Search code examples
cmatchmatchingcpu-wordansi-c

Matching words in ANSI C


How can I match a word (1-n characters) in ANSI C? (in addition: What is the pattern to match a constant in C-sourcecode?)

I tried reading the file and passing it to regexec() (regex.h). Problem: The tool I'm writing should be able to read sourcecode and find all used constants (#define) to check if they're defined.
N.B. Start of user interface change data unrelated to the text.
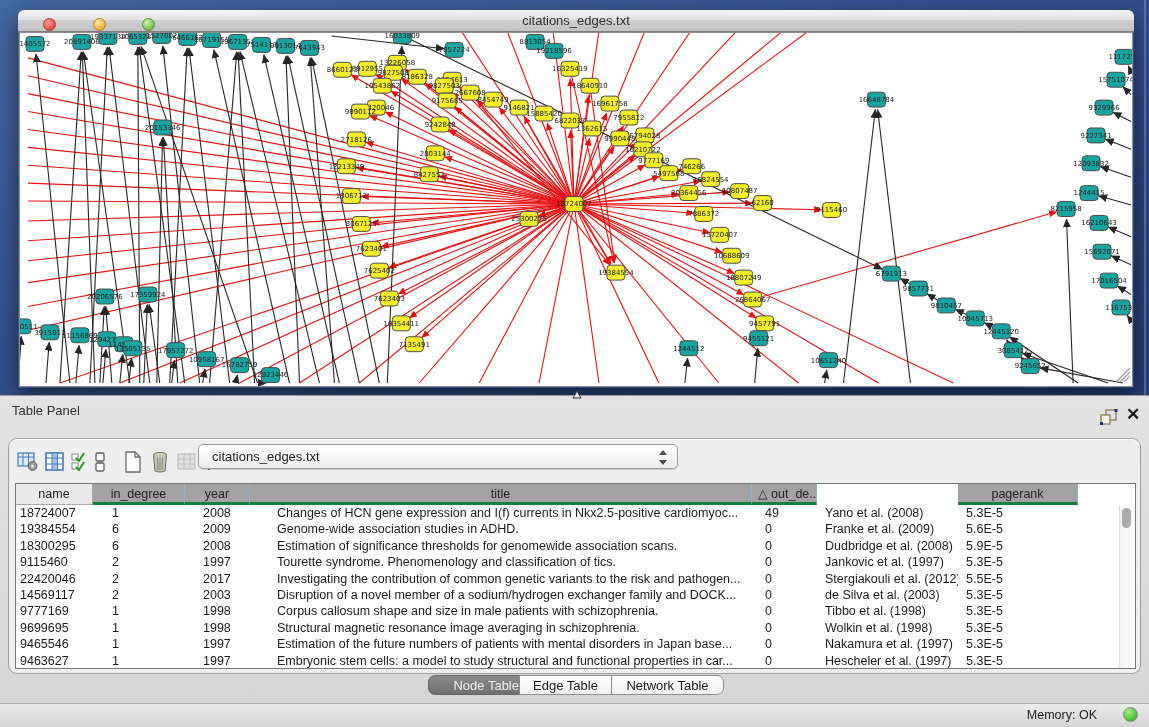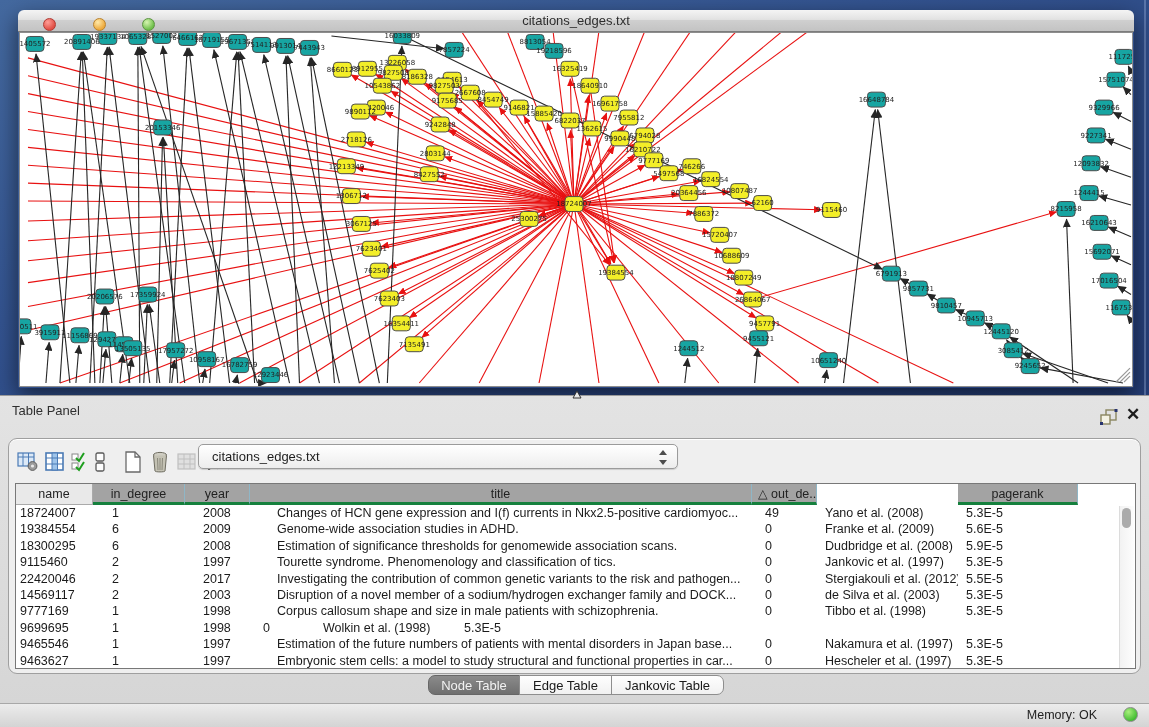"Structural magnetic resonance image" div.tcell { html: none -> <div>Structural magnetic resonance image averaging in schizophrenia.</div> }
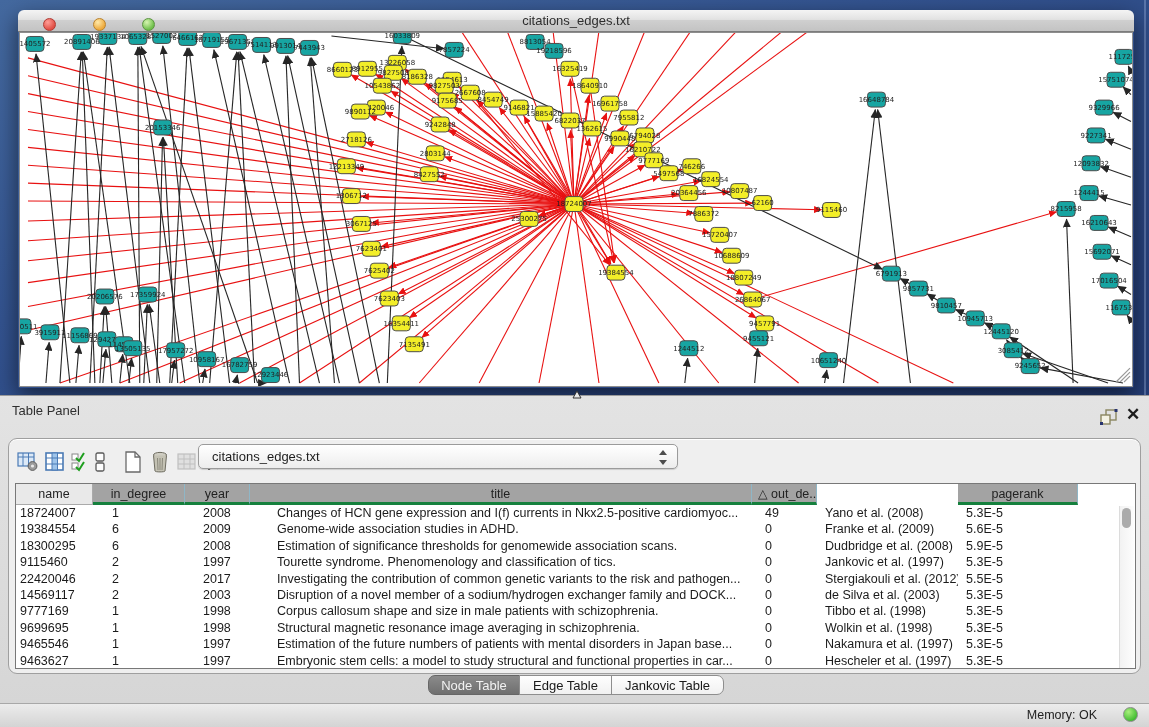"Node Table" .seg.first { text-align: none -> right }
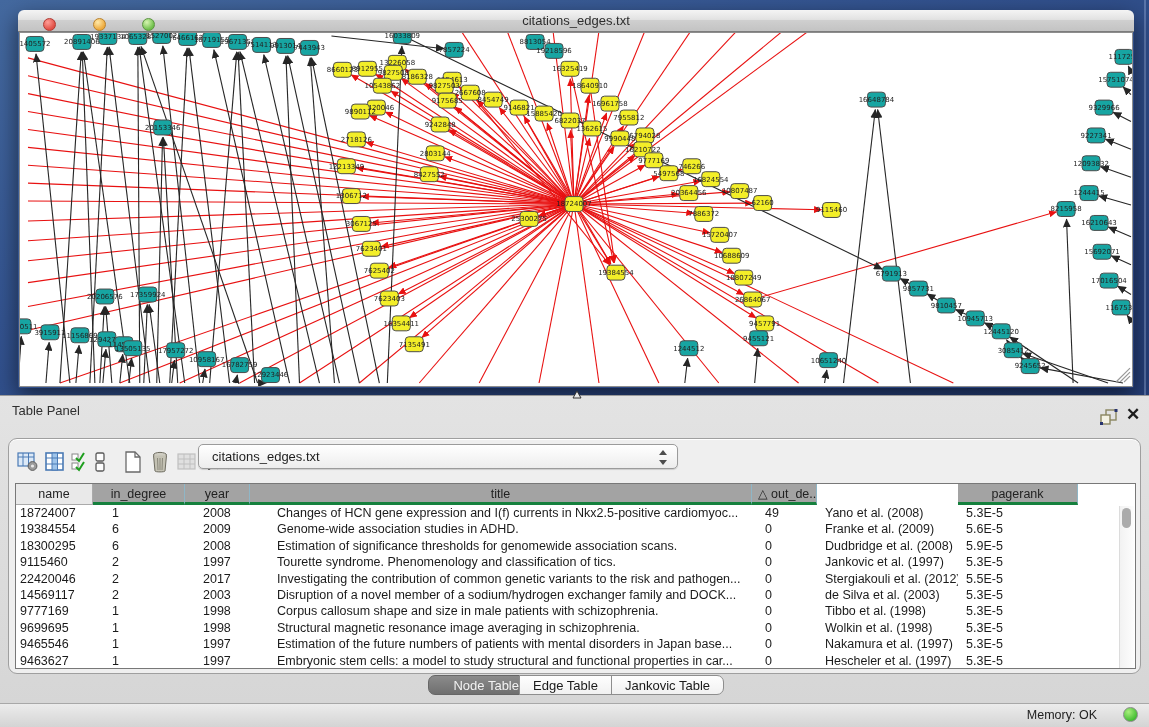"Jankovic Table" div.seg { text: Jankovic -> Network }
The pattern used for testing is: [a-zA-Z_0-9]{1,}. But this would match words such as the "h" in "test.h".


Solution

  • Identifiers must start with a letter or underscore, so the pattern is

    [A-Za-z_][A-Za-z0-9_]*
    

    I know of no syntactic difference between C and preprocessor identifiers. There is a convention to use upper case for preprocessor and lowercase for C identifiers, but no actual requirement. Unless defines are guaranteed to use a distinct naming convention you would basically have to find every identifier in the source file and any included files and sort them into preprocessor identifiers, C identifiers and undeclared identifiers.

    From the GCC manual:

    Preprocessing tokens fall into five broad classes: identifiers, preprocessing numbers, string literals, punctuators, and other. An identifier is the same as an identifier in C: any sequence of letters, digits, or underscores, which begins with a letter or underscore. Keywords of C have no significance to the preprocessor; they are ordinary identifiers. You can define a macro whose name is a keyword, for instance. The only identifier which can be considered a preprocessing keyword is defined.